Prompt.
Reproduce the listing exactly, keeping every word as it is.

Extracted records.
****

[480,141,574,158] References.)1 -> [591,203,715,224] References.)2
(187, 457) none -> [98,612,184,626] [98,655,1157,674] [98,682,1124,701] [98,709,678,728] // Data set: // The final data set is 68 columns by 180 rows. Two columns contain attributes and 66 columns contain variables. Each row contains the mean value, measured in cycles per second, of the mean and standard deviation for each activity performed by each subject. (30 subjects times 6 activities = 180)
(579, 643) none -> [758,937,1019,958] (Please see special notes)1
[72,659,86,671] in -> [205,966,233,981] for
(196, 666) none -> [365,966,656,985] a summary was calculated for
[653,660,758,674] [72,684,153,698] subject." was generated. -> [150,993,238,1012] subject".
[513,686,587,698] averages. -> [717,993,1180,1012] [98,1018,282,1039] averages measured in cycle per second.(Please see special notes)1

****

Result of the exercise.
[480,141,574,158] References.)1 -> [591,203,715,224] References.)2
(187, 457) none -> [98,612,184,626] [98,655,1157,674] [98,682,1124,701] [98,709,678,728] // Data set: // The final data set is 68 columns by 180 rows. Two columns contain attributes and 66 columns contain variables. Each row contains the mean value, measured in cycles per second, of the mean and standard deviation for each activity performed by each subject. (30 subjects times 6 activities = 180)
(579, 643) none -> [758,937,1019,958] (Please see special notes)1
[72,659,86,671] in -> [205,966,233,981] for
(196, 666) none -> [365,966,656,985] a summary was calculated for
[653,660,758,674] [72,684,153,698] subject." was generated. -> [150,993,238,1012] subject".
[513,686,587,698] averages. -> [717,993,1180,1012] [98,1018,282,1039] averages measured in cycle per second.(Please see special notes)1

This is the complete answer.